GPT-3
GPT-3
GPT-3 (Generative Pre-trained Transformer 3) is a 175-billion-parameter language model developed by OpenAI, published in 2020. It was the first model to demonstrate in-context learning at scale — the ability to perform new tasks from just a few examples in the prompt, without any fine-tuning. GPT-3 established that scaling a Transformer model by 10x over previous models produces a qualitative shift in capability, not just incremental improvement.
Significance
- 10x scale leap. At 175B parameters trained on 300B tokens, GPT-3 was 10x larger than any prior non-sparse language model. This scale proved critical for emergent capabilities.
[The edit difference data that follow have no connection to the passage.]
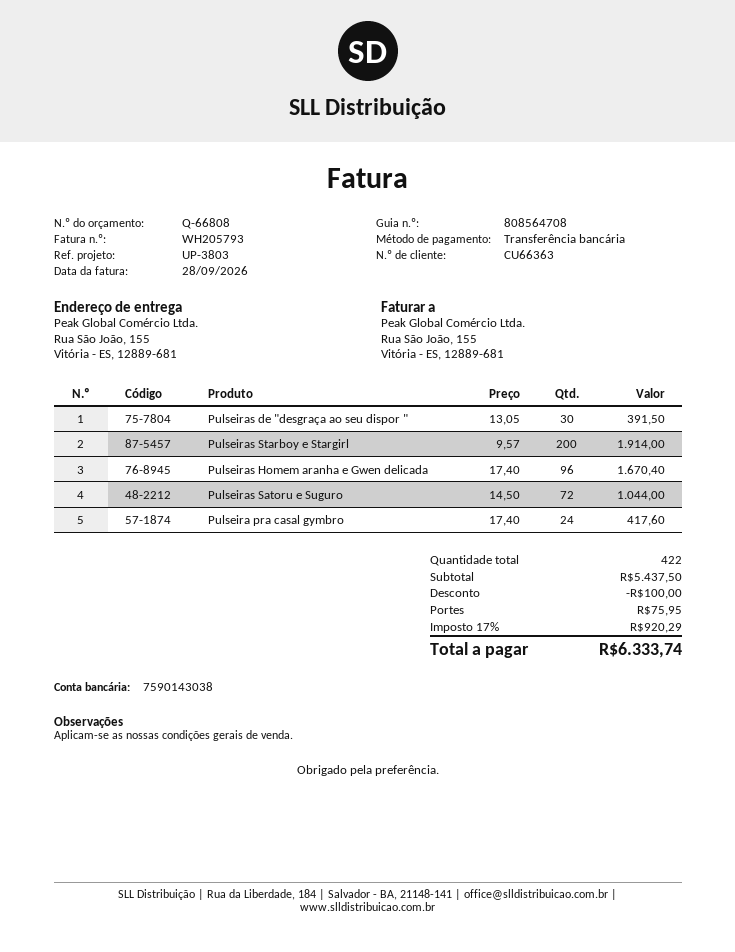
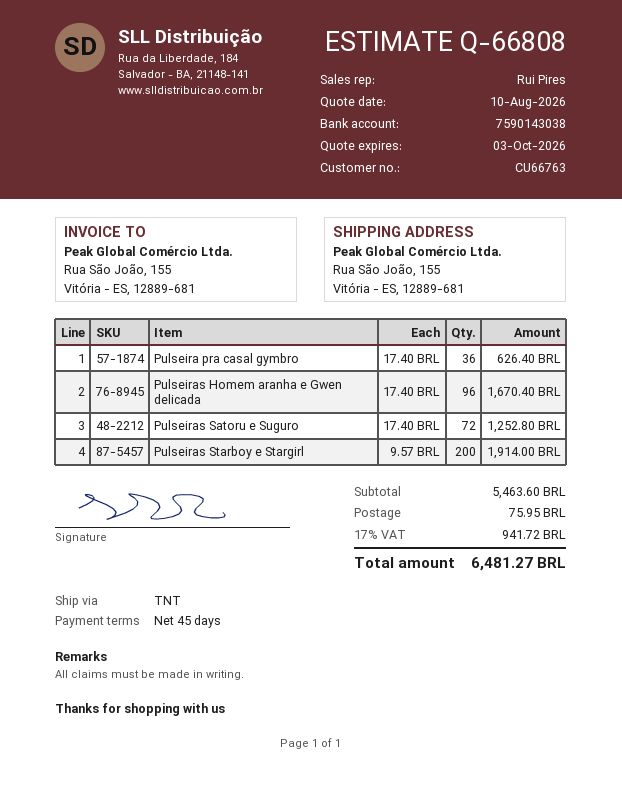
customer number: CU66363 -> CU66763
Pulseiras de "desgraça ao seu dispor ": 30 x 13.05 = 391.50 -> none
Pulseiras Satoru e Suguro: 72 x 14.50 = 1044.00 -> 72 x 17.40 = 1252.80
Pulseira pra casal gymbro: 24 x 17.40 = 417.60 -> 36 x 17.40 = 626.40
subtotal: 5437.50 -> 5463.60
discount: 100.00 -> none
tax: 17% = 920.29 -> 17% = 941.72
total: 6333.74 -> 6481.27

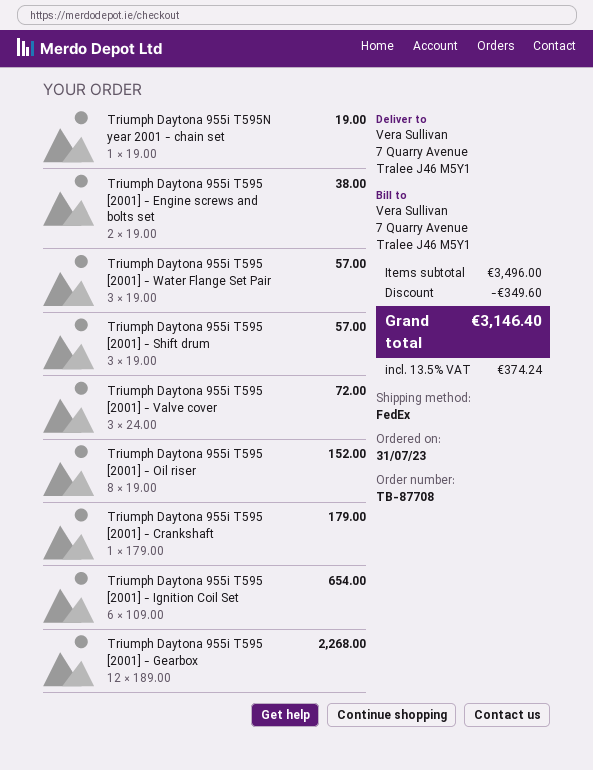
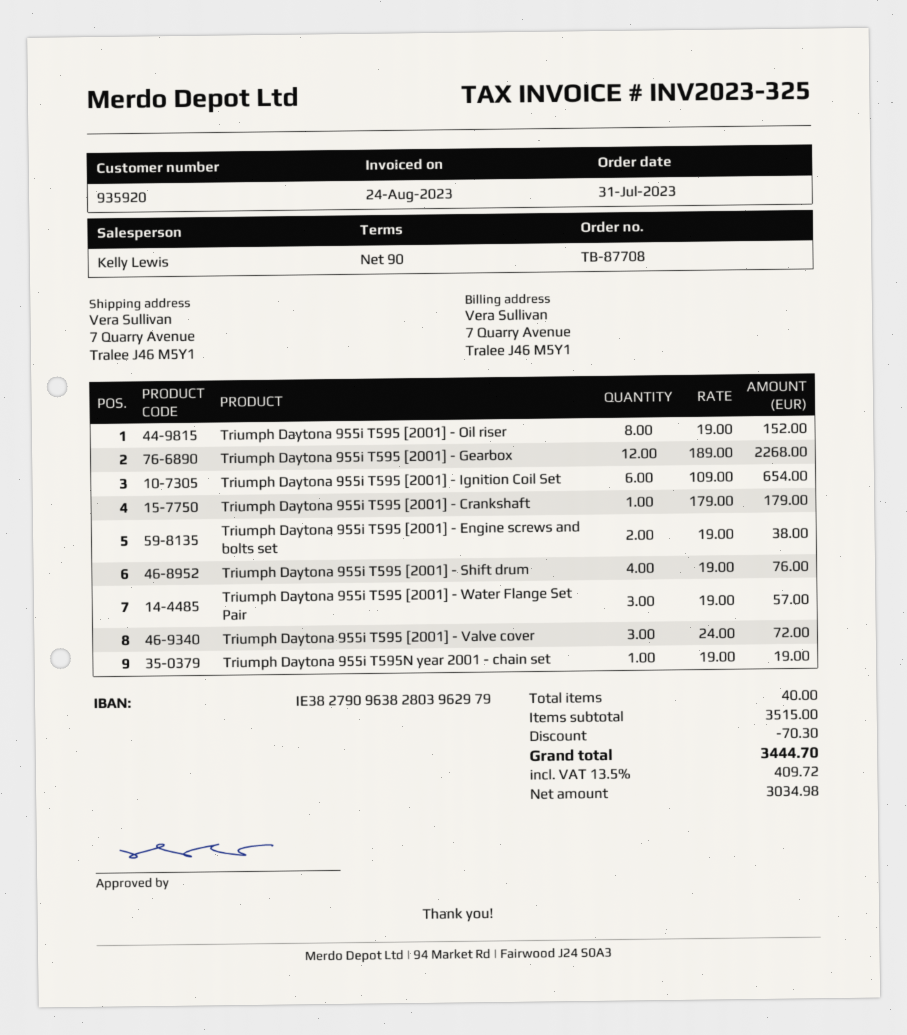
Triumph Daytona 955i T595 [2001] - Shift drum: 3 x 19.00 = 57.00 -> 4 x 19.00 = 76.00
subtotal: 3496.00 -> 3515.00
discount: 349.60 -> 70.30
tax: 13.5% = 374.24 -> 13.5% = 409.72
total: 3146.40 -> 3444.70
- Few-shot learning without training. GPT-3 could translate languages, answer questions, write code, and solve novel tasks from just a handful of examples — capabilities that prior models lacked entirely.
- Foundation for modern LLMs. GPT-3 became the basis for InstructGPT (via RLHF) and eventually ChatGPT, demonstrating the path from raw language model to useful AI assistant.
- Scaling precedent. The GPT-3 results, combined with the Chinchilla scaling analysis, showed that GPT-3 was actually undertrained — Chinchilla achieved comparable performance with 70B parameters trained on 4x more data.
Architecture
GPT-3 is a decoder-only Transformer with 96 layers, 96 attention heads, and an embedding dimension of 12,288. It was trained on a filtered subset of Common Crawl, WebText2, Books1, Books2, and English-language Wikipedia — approximately 300 billion tokens total.